#### WHAT YOU SHOULD DO:
Below are some records; repeat them all exactly, minus the pictures.

#### INPUT MATERIAL:
+++

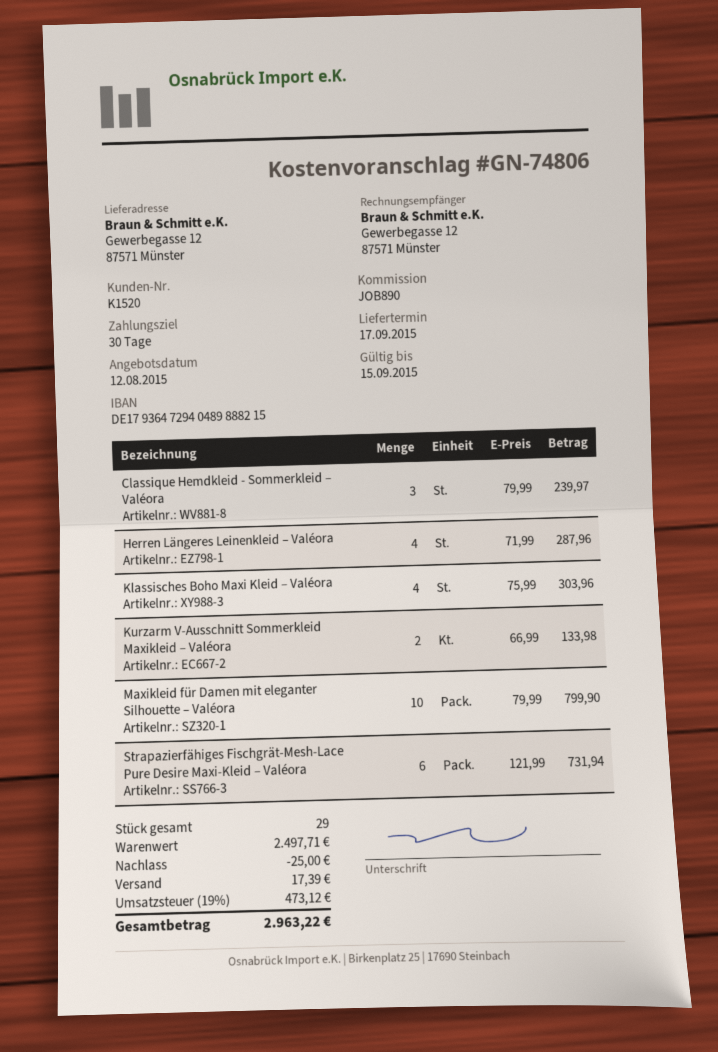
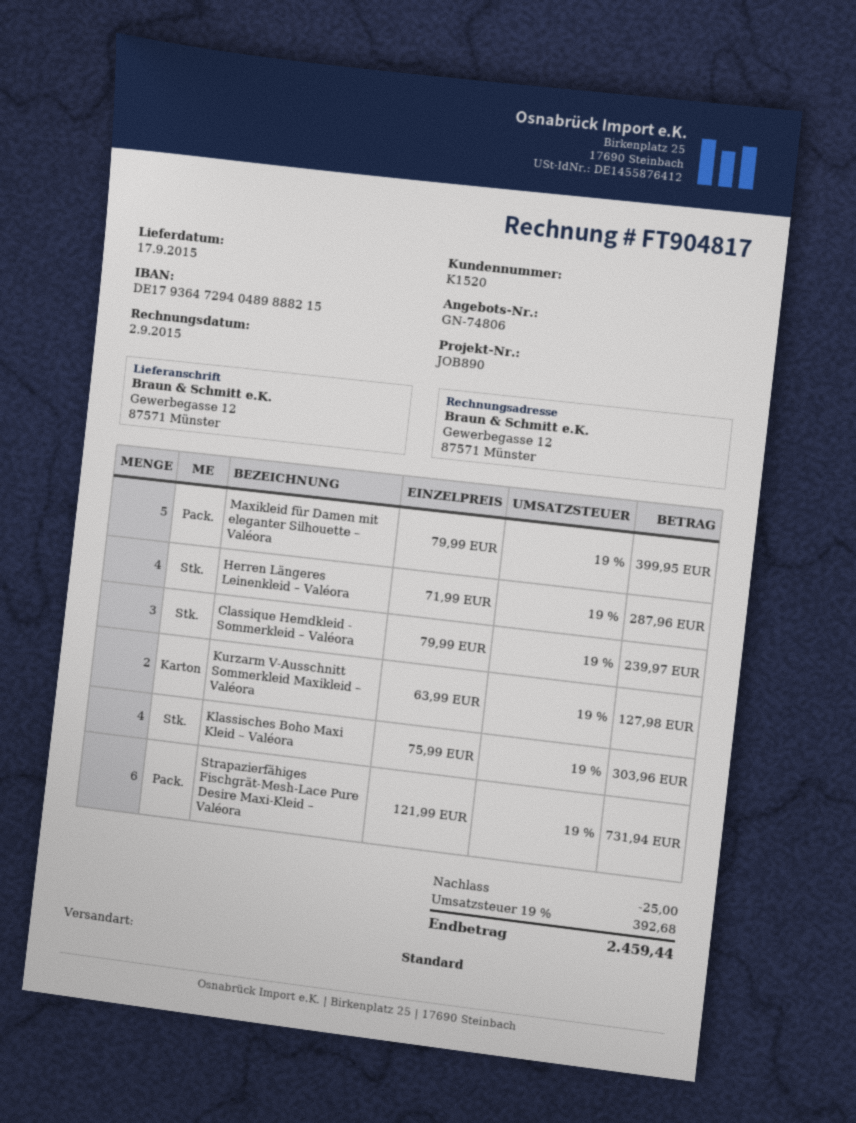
Kurzarm V-Ausschnitt Sommerkleid Maxikleid – Valéora: 2 x 66.99 = 133.98 -> 2 x 63.99 = 127.98
Maxikleid für Damen mit eleganter Silhouette – Valéora: 10 x 79.99 = 799.90 -> 5 x 79.99 = 399.95
shipping: 17.39 -> none
tax: 19% = 473.12 -> 19% = 392.68
total: 2963.22 -> 2459.44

+++

#### RESPONSE TO THIS EXERCISE:
Kurzarm V-Ausschnitt Sommerkleid Maxikleid – Valéora: 2 x 66.99 = 133.98 -> 2 x 63.99 = 127.98
Maxikleid für Damen mit eleganter Silhouette – Valéora: 10 x 79.99 = 799.90 -> 5 x 79.99 = 399.95
shipping: 17.39 -> none
tax: 19% = 473.12 -> 19% = 392.68
total: 2963.22 -> 2459.44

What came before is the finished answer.